Neurontin is used as a pain med, either adjunct or primary. It depends on the source/type of pain.

That doc sounds uninformed????

Specializes in Med/Surg.
gabapentin (neurontin, trade name) 300mg tid is not a maximal dose for neuropathic pain

postop pain is not (generally) neuropathic, and gabapentin won't touch it. if they were holding his gabapentin for some reason, his neuropathic pain could be acting up on him.

opioids are usually used for post surgical pain; not everyone responds to every opioid the same way. if lortab (hydrocodone and acetaminophen) wasn't working for him, they should have tried him on another.

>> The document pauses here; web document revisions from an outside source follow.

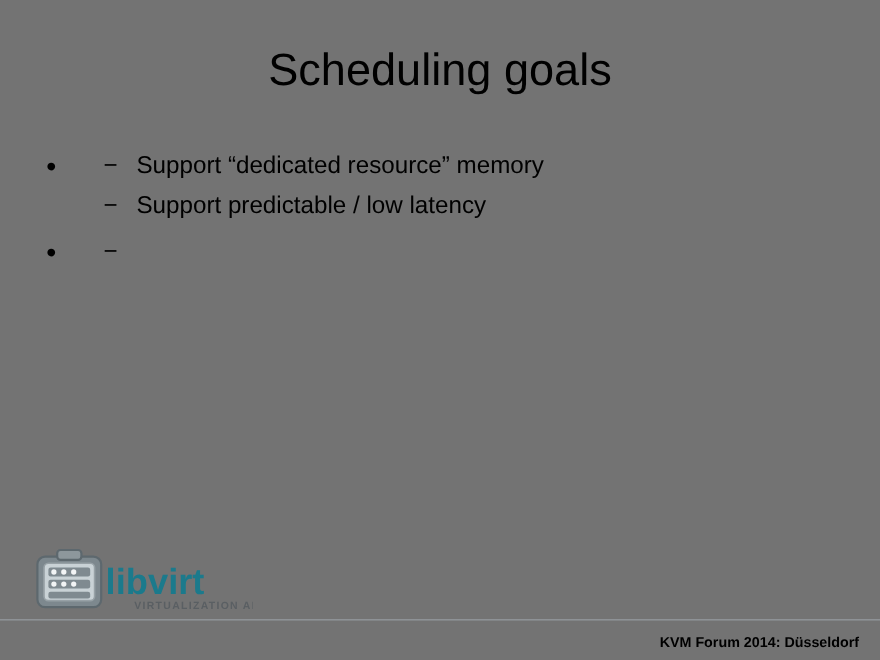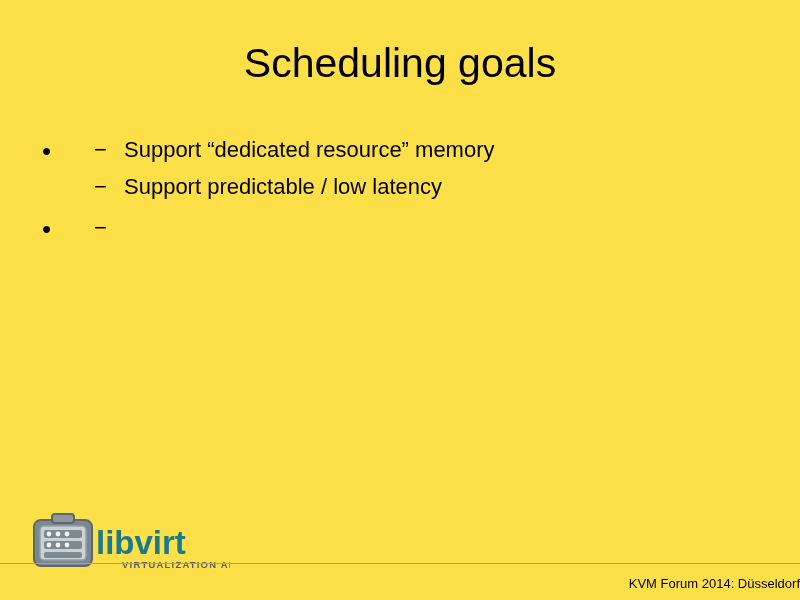--- a/index.html
+++ b/index.html
@@ -18,7 +18,7 @@
     width: 800px;
     height: 600px;
     box-sizing: border-box;
-    background: #fde047;
+    background: #737373;
   }
   .slide-title {
     position: absolute;

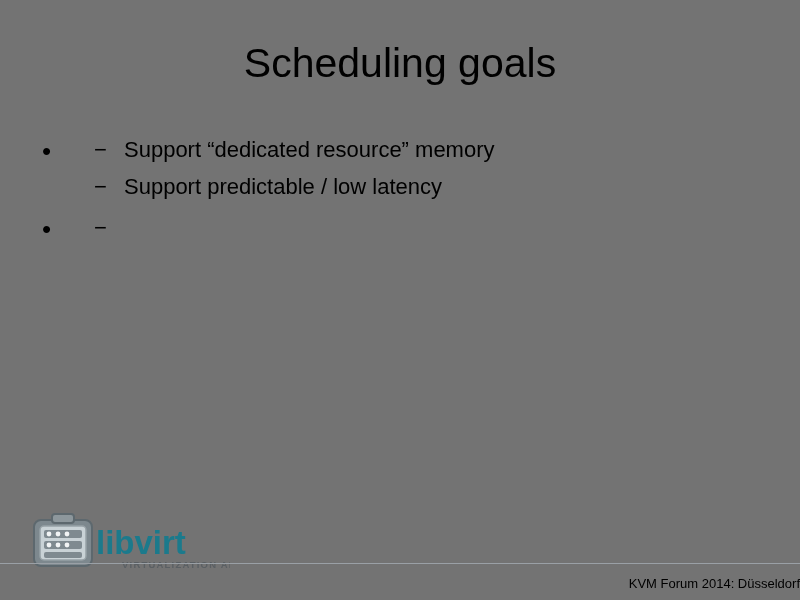--- a/index.html
+++ b/index.html
@@ -96,7 +96,7 @@
   .logo {
     position: absolute;
     left: 30px;
-    bottom: 22px;
+    bottom: 36px;
     width: 200px;
     height: 70px;
   }

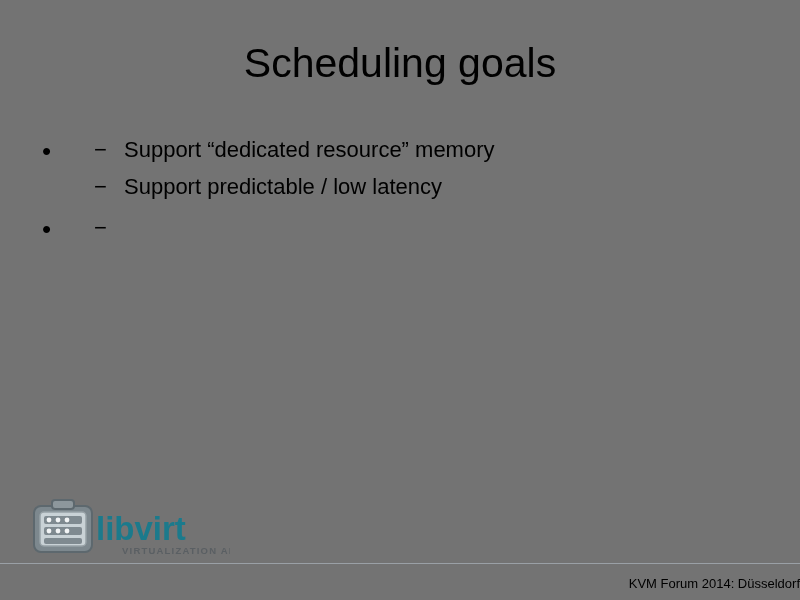--- a/index.html
+++ b/index.html
@@ -87,10 +87,10 @@
   }
   .footer-text {
     position: absolute;
-    right: 0;
+    right: 19px;
     bottom: 9px;
     font-size: 13px;
-    font-weight: normal;
+    font-weight: bold;
     color: #000000;
   }
   .logo {

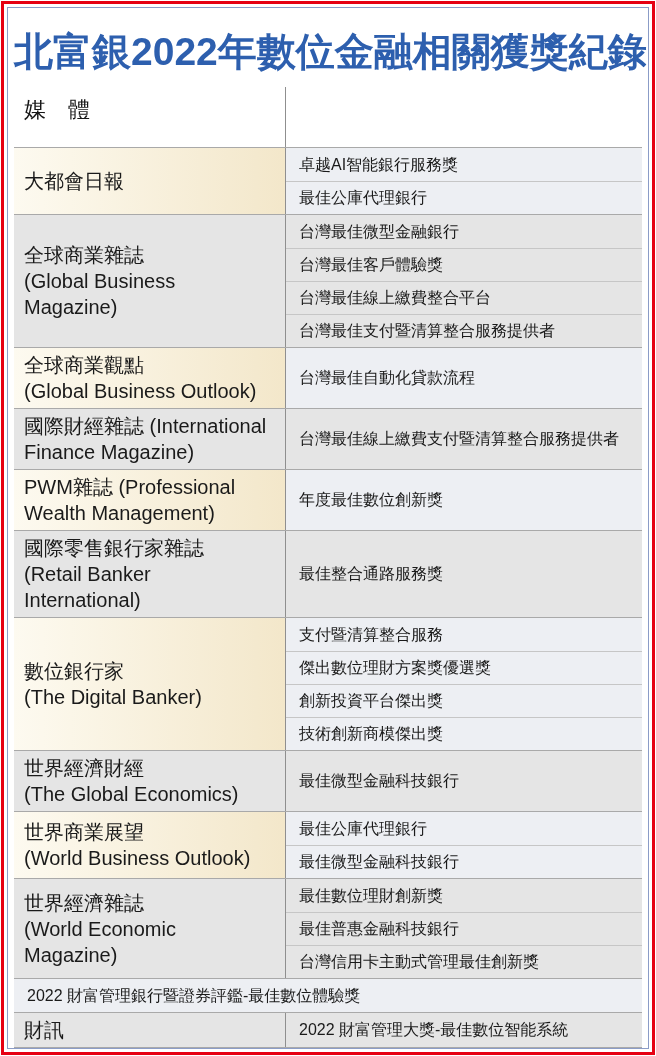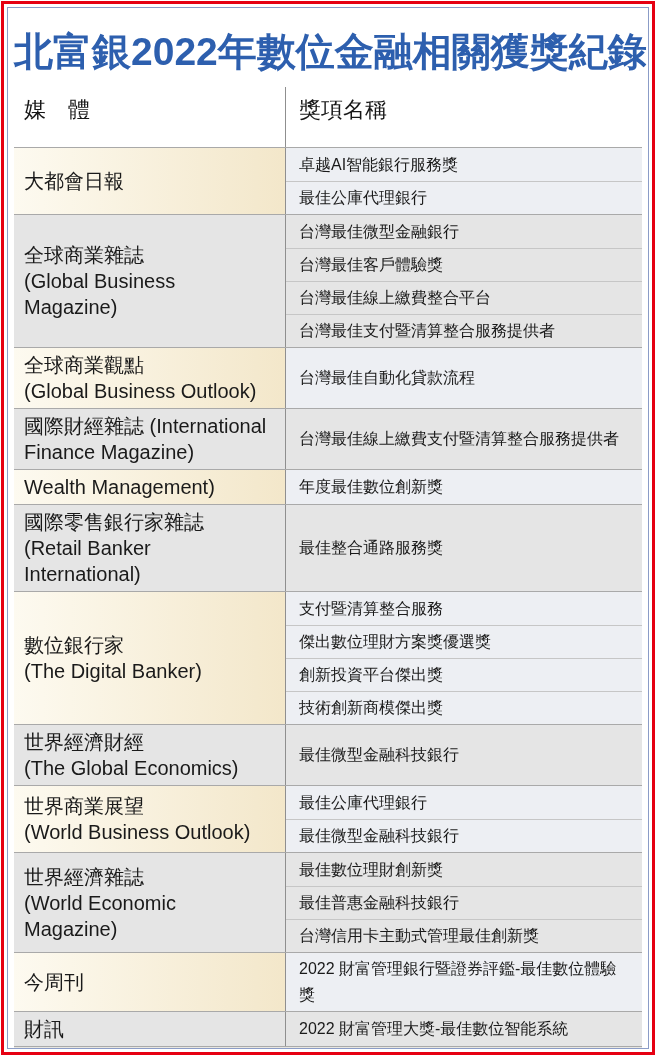--- a/index.html
+++ b/index.html
@@ -67,7 +67,6 @@
 
     <div class="thead">
       <div class="th media-h">媒　體</div>
-      <div class="th award-h">獎項名稱</div>
     </div>
 
     <div class="tbody" id="table-body">

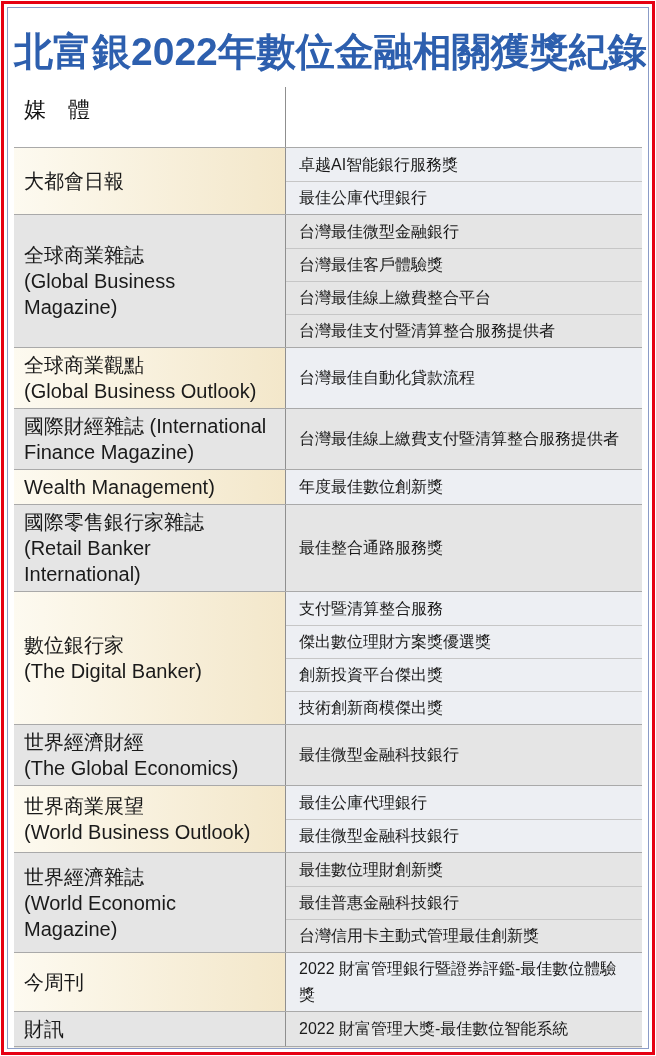--- a/index.html
+++ b/index.html
@@ -127,6 +127,7 @@
         </div>
         <div class="group odd">
           <div class="media-cell">
+            <span class="media-line">PWM雜誌  (Professional</span>
             <span class="media-line">Wealth Management)</span>
           </div>
           <div class="awards">

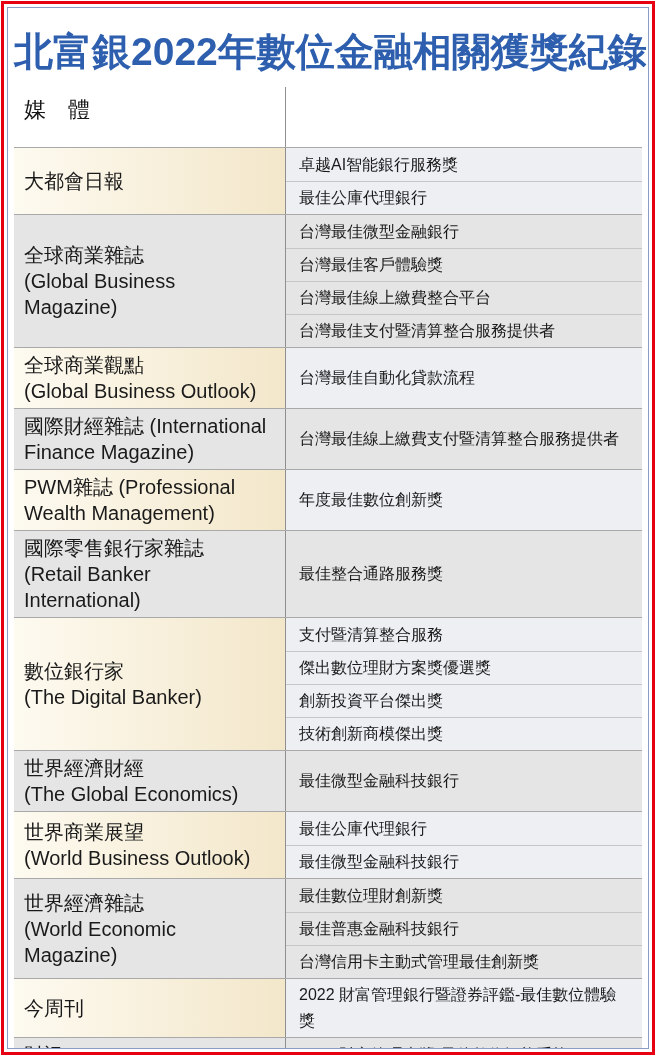--- a/index.html
+++ b/index.html
@@ -210,9 +210,6 @@
           </div>
         </div>
         <div class="group odd">
-          <div class="media-cell">
-            <span class="media-line">今周刊</span>
-          </div>
           <div class="awards">
             <div class="award-row">
               <span>2022 財富管理銀行暨證券評鑑-最佳數位體驗獎</span>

i have never heard of neurontin decreasing the function of other kinds of pain receptors. sounds like the md was giving you a wag (wild-assed guess). he ought to have called his colleagues in pain management for a consult. i hope your dad is better, but if he isn't, i hope his pain mgmt docs have chimed in by now.

they did: according to the op, they also tried po dilaudid without success.

Specializes in Hospice.

Now I am a hospice nurse, and so we do things a little different. But how much dilaudid did they try? 1mg? 2mg? I find that often in hospitals they are unwilling to increase narcotic dosages past some arbitrary starting dose. There is no narcotic ceiling, and there are other oral pain meds. Oxycodone, morphine, even fentanyl. Perhaps your dad just has a high tolerance to pain meds.